** Given data follows **
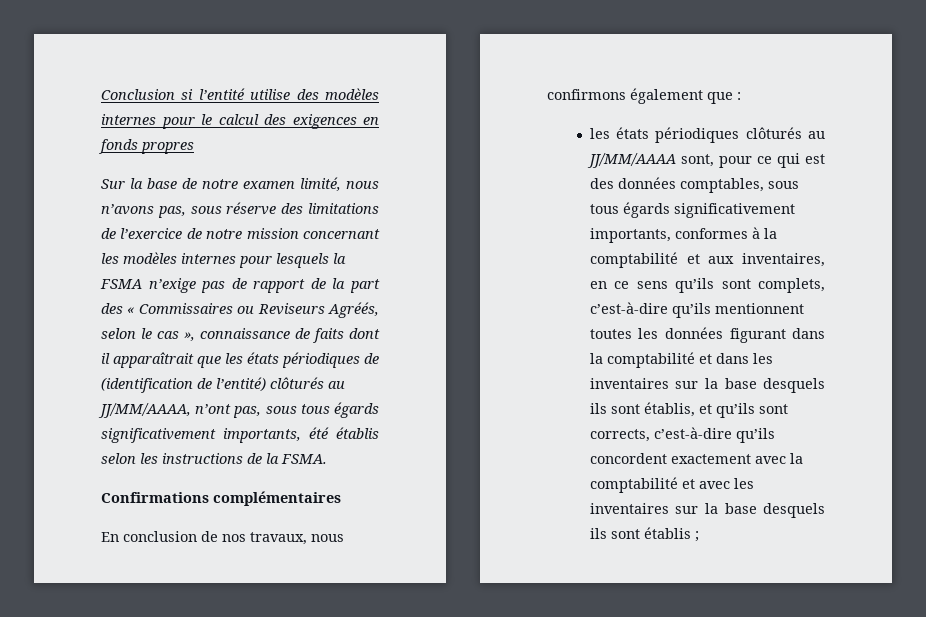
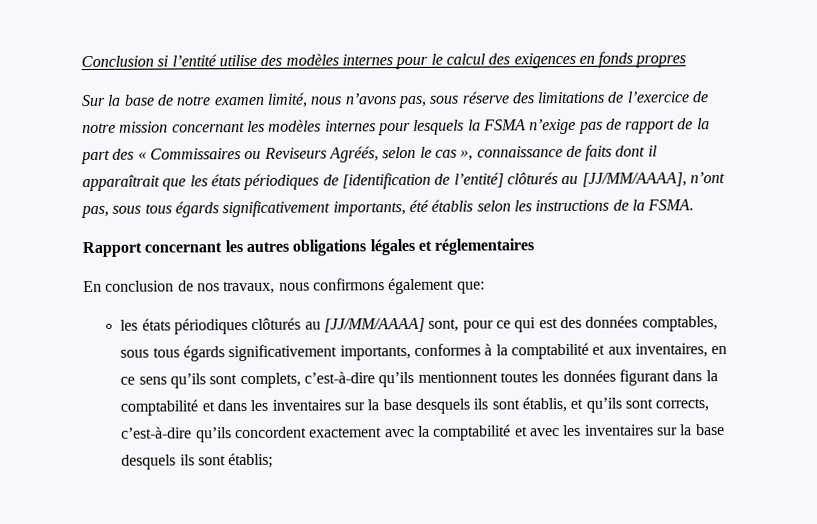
- Sur la base de notre examen limité, nous n’avons pas, sous réserve des limitations de l’exercice de notre mission concernant les modèles internes pour lesquels la FSMA n’exige pas de rapport de la part des « Commissaires ou Reviseurs Agréés, selon le cas », connaissance de faits dont il apparaîtrait que les états périodiques de (identification de l’entité) clôturés au JJ/MM/AAAA, n’ont pas, sous tous égards significativement importants, été établis selon les instructions de la FSMA.
+ Sur la base de notre examen limité, nous n’avons pas, sous réserve des limitations de l’exercice de notre mission concernant les modèles internes pour lesquels la FSMA n’exige pas de rapport de la part des « Commissaires ou Reviseurs Agréés, selon le cas », connaissance de faits dont il apparaîtrait que les états périodiques de [identification de l’entité] clôturés au [JJ/MM/AAAA], n’ont pas, sous tous égards significativement importants, été établis selon les instructions de la FSMA.
- Confirmations complémentaires
+ Rapport concernant les autres obligations légales et réglementaires
- En conclusion de nos travaux, nous confirmons également que :
+ En conclusion de nos travaux, nous confirmons également que:
- les états périodiques clôturés au JJ/MM/AAAA sont, pour ce qui est des données comptables, sous tous égards significativement importants, conformes à la comptabilité et aux inventaires, en ce sens qu’ils sont complets, c’est-à-dire qu’ils mentionnent toutes les données figurant dans la comptabilité et dans les inventaires sur la base desquels ils sont établis, et qu’ils sont corrects, c’est-à-dire qu’ils concordent exactement avec la comptabilité et avec les inventaires sur la base desquels ils sont établis ;
+ les états périodiques clôturés au [JJ/MM/AAAA] sont, pour ce qui est des données comptables, sous tous égards significativement importants, conformes à la comptabilité et aux inventaires, en ce sens qu’ils sont complets, c’est-à-dire qu’ils mentionnent toutes les données figurant dans la comptabilité et dans les inventaires sur la base desquels ils sont établis, et qu’ils sont corrects, c’est-à-dire qu’ils concordent exactement avec la comptabilité et avec les inventaires sur la base desquels ils sont établis;

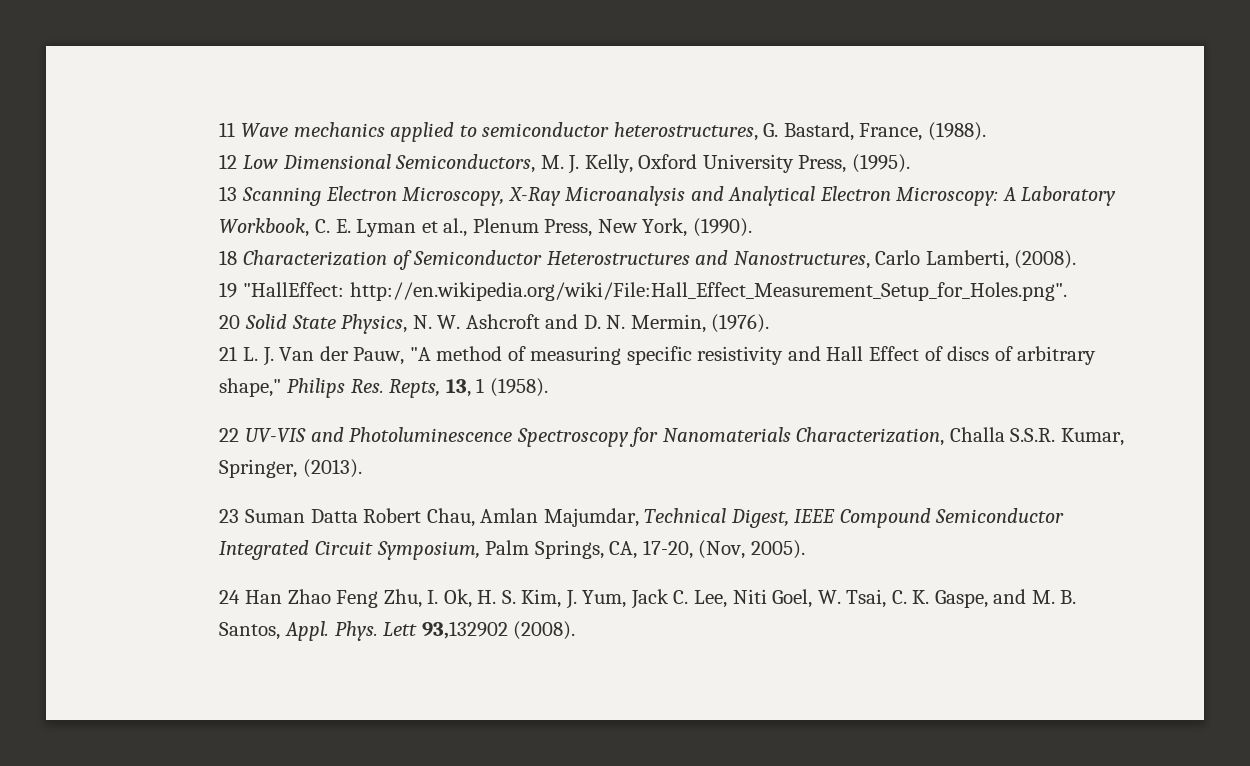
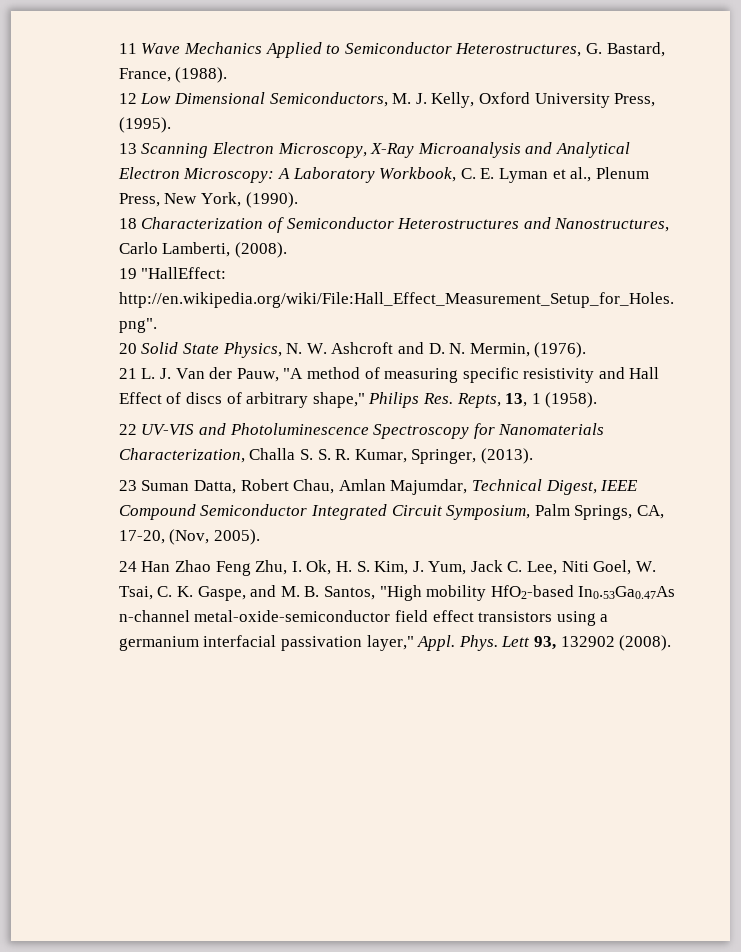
- 11 Wave mechanics applied to semiconductor heterostructures, G. Bastard, France, (1988).
+ 11 Wave Mechanics Applied to Semiconductor Heterostructures, G. Bastard, France, (1988).
- 22 UV-VIS and Photoluminescence Spectroscopy for Nanomaterials Characterization, Challa S.S.R. Kumar, Springer, (2013).
+ 22 UV-VIS and Photoluminescence Spectroscopy for Nanomaterials Characterization, Challa S. S. R. Kumar, Springer, (2013).
- 23 Suman Datta Robert Chau, Amlan Majumdar, Technical Digest, IEEE Compound Semiconductor Integrated Circuit Symposium, Palm Springs, CA, 17-20, (Nov, 2005).
+ 23 Suman Datta, Robert Chau, Amlan Majumdar, Technical Digest, IEEE Compound Semiconductor Integrated Circuit Symposium, Palm Springs, CA, 17-20, (Nov, 2005).
- 24 Han Zhao Feng Zhu, I. Ok, H. S. Kim, J. Yum, Jack C. Lee, Niti Goel, W. Tsai, C. K. Gaspe, and M. B. Santos, Appl.
+ 24 Han Zhao Feng Zhu, I. Ok, H. S. Kim, J. Yum, Jack C. Lee, Niti Goel, W. Tsai, C. K. Gaspe, and M. B. Santos, "High mobility HfO2-based In0.53Ga0.47As n-channel metal-oxide-semiconductor field effect transistors using a germanium interfacial passivation layer," Appl.
- Lett 93,132902 (2008).
+ Lett 93, 132902 (2008).

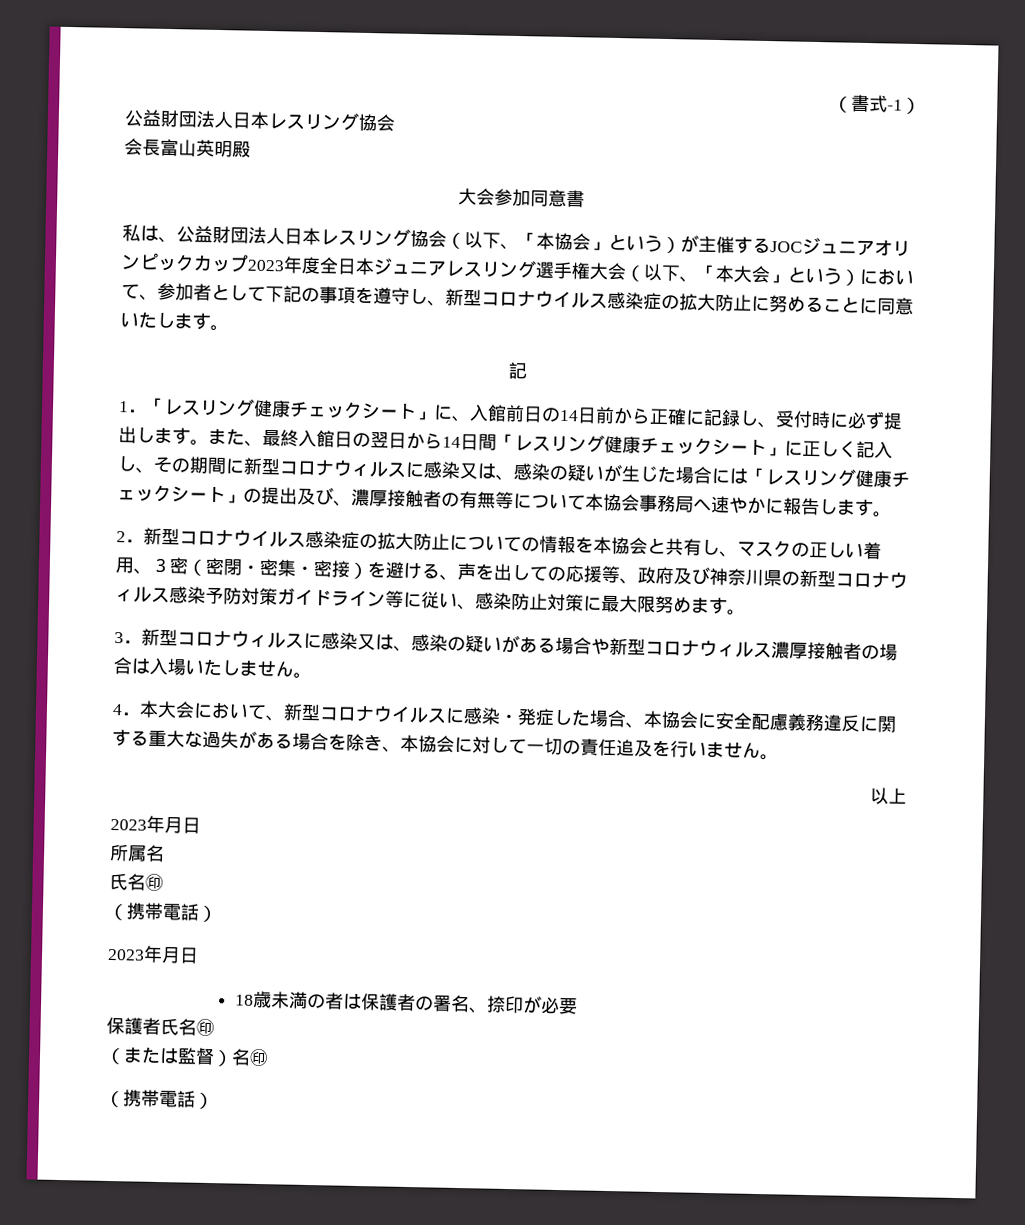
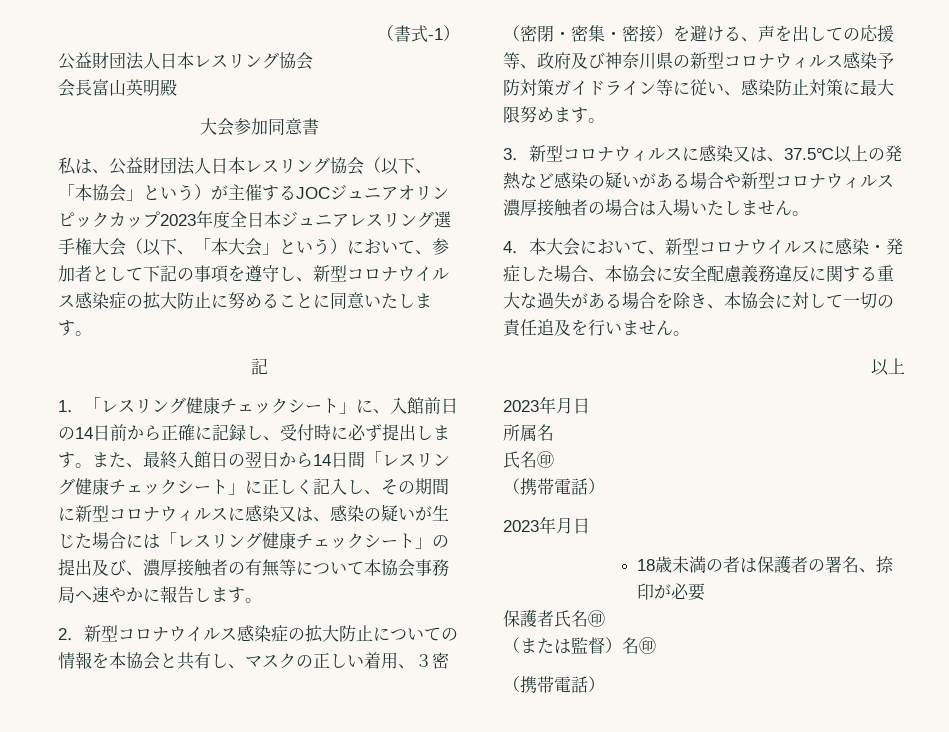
- 3．新型コロナウィルスに感染又は、感染の疑いがある場合や新型コロナウィルス濃厚接触者の場合は入場いたしません。
+ 3．新型コロナウィルスに感染又は、37.5℃以上の発熱など感染の疑いがある場合や新型コロナウィルス濃厚接触者の場合は入場いたしません。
** End of Given data **
## Task objective:
We ask that the entries above be copied exactly, with the pictures omitted.

## Answer section:
- Sur la base de notre examen limité, nous n’avons pas, sous réserve des limitations de l’exercice de notre mission concernant les modèles internes pour lesquels la FSMA n’exige pas de rapport de la part des « Commissaires ou Reviseurs Agréés, selon le cas », connaissance de faits dont il apparaîtrait que les états périodiques de (identification de l’entité) clôturés au JJ/MM/AAAA, n’ont pas, sous tous égards significativement importants, été établis selon les instructions de la FSMA.
+ Sur la base de notre examen limité, nous n’avons pas, sous réserve des limitations de l’exercice de notre mission concernant les modèles internes pour lesquels la FSMA n’exige pas de rapport de la part des « Commissaires ou Reviseurs Agréés, selon le cas », connaissance de faits dont il apparaîtrait que les états périodiques de [identification de l’entité] clôturés au [JJ/MM/AAAA], n’ont pas, sous tous égards significativement importants, été établis selon les instructions de la FSMA.
- Confirmations complémentaires
+ Rapport concernant les autres obligations légales et réglementaires
- En conclusion de nos travaux, nous confirmons également que :
+ En conclusion de nos travaux, nous confirmons également que:
- les états périodiques clôturés au JJ/MM/AAAA sont, pour ce qui est des données comptables, sous tous égards significativement importants, conformes à la comptabilité et aux inventaires, en ce sens qu’ils sont complets, c’est-à-dire qu’ils mentionnent toutes les données figurant dans la comptabilité et dans les inventaires sur la base desquels ils sont établis, et qu’ils sont corrects, c’est-à-dire qu’ils concordent exactement avec la comptabilité et avec les inventaires sur la base desquels ils sont établis ;
+ les états périodiques clôturés au [JJ/MM/AAAA] sont, pour ce qui est des données comptables, sous tous égards significativement importants, conformes à la comptabilité et aux inventaires, en ce sens qu’ils sont complets, c’est-à-dire qu’ils mentionnent toutes les données figurant dans la comptabilité et dans les inventaires sur la base desquels ils sont établis, et qu’ils sont corrects, c’est-à-dire qu’ils concordent exactement avec la comptabilité et avec les inventaires sur la base desquels ils sont établis;

- 11 Wave mechanics applied to semiconductor heterostructures, G. Bastard, France, (1988).
+ 11 Wave Mechanics Applied to Semiconductor Heterostructures, G. Bastard, France, (1988).
- 22 UV-VIS and Photoluminescence Spectroscopy for Nanomaterials Characterization, Challa S.S.R. Kumar, Springer, (2013).
+ 22 UV-VIS and Photoluminescence Spectroscopy for Nanomaterials Characterization, Challa S. S. R. Kumar, Springer, (2013).
- 23 Suman Datta Robert Chau, Amlan Majumdar, Technical Digest, IEEE Compound Semiconductor Integrated Circuit Symposium, Palm Springs, CA, 17-20, (Nov, 2005).
+ 23 Suman Datta, Robert Chau, Amlan Majumdar, Technical Digest, IEEE Compound Semiconductor Integrated Circuit Symposium, Palm Springs, CA, 17-20, (Nov, 2005).
- 24 Han Zhao Feng Zhu, I. Ok, H. S. Kim, J. Yum, Jack C. Lee, Niti Goel, W. Tsai, C. K. Gaspe, and M. B. Santos, Appl.
+ 24 Han Zhao Feng Zhu, I. Ok, H. S. Kim, J. Yum, Jack C. Lee, Niti Goel, W. Tsai, C. K. Gaspe, and M. B. Santos, "High mobility HfO2-based In0.53Ga0.47As n-channel metal-oxide-semiconductor field effect transistors using a germanium interfacial passivation layer," Appl.
- Lett 93,132902 (2008).
+ Lett 93, 132902 (2008).

- 3．新型コロナウィルスに感染又は、感染の疑いがある場合や新型コロナウィルス濃厚接触者の場合は入場いたしません。
+ 3．新型コロナウィルスに感染又は、37.5℃以上の発熱など感染の疑いがある場合や新型コロナウィルス濃厚接触者の場合は入場いたしません。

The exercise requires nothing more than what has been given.